Key Points
- •Model performance improves predictably with more compute, data, and parameters
- •Discovered by OpenAI researchers, refined by Chinchilla (DeepMind)
- •Power-law relationships enable forecasting of future capabilities
- •Suggests path to more capable AI through scaling alone
- •Debate: will scaling continue to yield gains or hit diminishing returns?
The Discovery
In 2020, researchers at OpenAI published a landmark paper showing that the performance of language models follows predictable mathematical relationships with scale. As you increase compute, data, or model parameters, loss decreases according to power laws.
This wasn't obvious. It could have been that returns diminished sharply, or that progress was irregular. Instead, the relationships are smooth and predictable across many orders of magnitude.
The Key Relationships
The scaling laws describe how model performance (measured as loss) relates to:
Compute: More training FLOPs generally yield better models. The relationship follows a power law, meaning each 10x increase in compute yields consistent (though diminishing) improvements.
Parameters: Larger models tend to perform better, though the relationship with compute determines optimal size.
Data: More training data improves performance, with similar power-law relationships.
DeepMind's Chinchilla research refined these findings, showing that optimal performance comes from balancing model size and training data—you shouldn't just make models bigger without proportionally more data.
Why This Matters
Scaling laws transformed AI development in several ways:
Predictability: Labs can estimate future capabilities before training, guiding investment decisions.
Roadmap: If scaling continues working, the path to more capable AI is clear—build bigger clusters, train larger models.
Emergence: Larger models exhibit capabilities that smaller versions don't—suggesting that crossing certain scale thresholds may unlock qualitatively new abilities.
Investment thesis: The apparent reliability of scaling laws has driven billions in AI infrastructure investment.
The Second Axis: Inference-Time Scaling
In 2024-2025, a major new scaling axis emerged: test-time compute, or inference-time scaling. Models like OpenAI's o1/o3 and Claude's extended thinking demonstrated that spending more compute at inference—letting the model "think longer"—dramatically improves performance on complex reasoning tasks.

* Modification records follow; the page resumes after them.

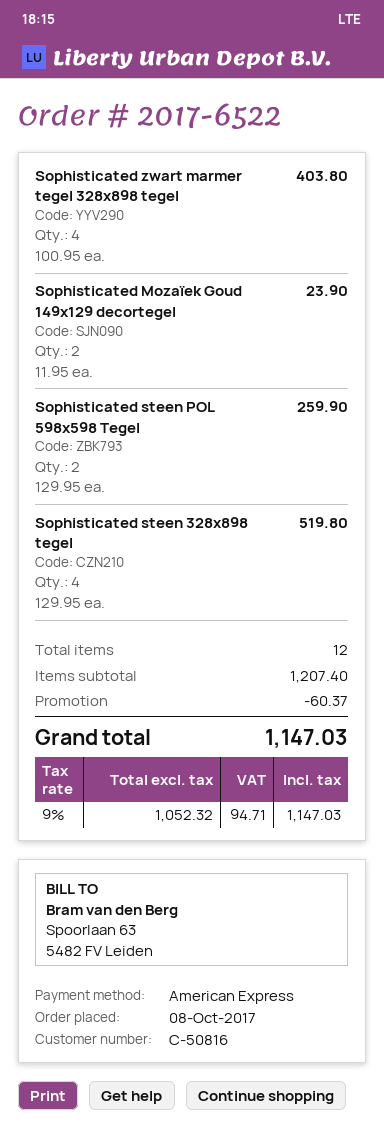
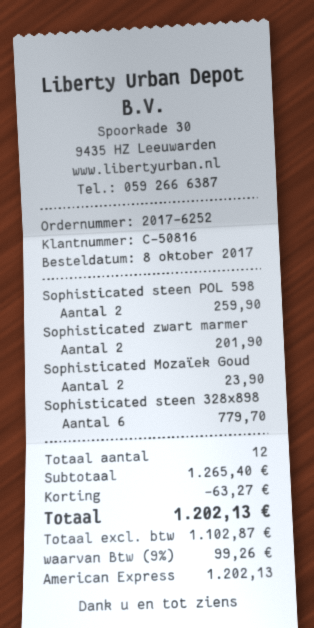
order number: 2017-6522 -> 2017-6252
Sophisticated zwart marmer tegel 328x898 tegel: 4 for 403.80 -> 2 for 201.90
Sophisticated steen 328x898 tegel: 4 for 519.80 -> 6 for 779.70
subtotal: 1207.40 -> 1265.40
discount: 60.37 -> 63.27
net: 1052.32 -> 1102.87
tax: 9% = 94.71 -> 9% = 99.26
total: 1147.03 -> 1202.13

This means scaling isn't just about training bigger models on more data. You can also scale intelligence by giving models more time to reason through problems. This second axis has substantially changed the scaling picture, opening new frontiers of capability improvement even if pre-training scaling alone were to slow.
The Current State
Scaling has proven remarkably durable across multiple generations of frontier models—from GPT-2 to GPT-4 to Claude Opus to Gemini Ultra and beyond, spanning 8+ orders of magnitude. Combined with inference-time scaling, the toolkit for improving AI capabilities continues to expand.
The remaining questions are about rate and efficiency, not direction. Data scarcity is being addressed through synthetic data generation and improved data quality. Algorithmic breakthroughs continue to deliver more capability per compute dollar.
Beyond Language Models
Scaling laws have been observed in many domains:
- Vision models
- Multi-modal systems
- Reinforcement learning
- Code generation
- Scientific applications
This generality suggests something fundamental about how neural networks learn, not just a quirk of language modeling.
Implications for AGI
If scaling continues working, AGI may be primarily an engineering and investment challenge rather than requiring fundamental breakthroughs. This is both encouraging (the path exists) and concerning (it may arrive faster than alignment research can prepare for).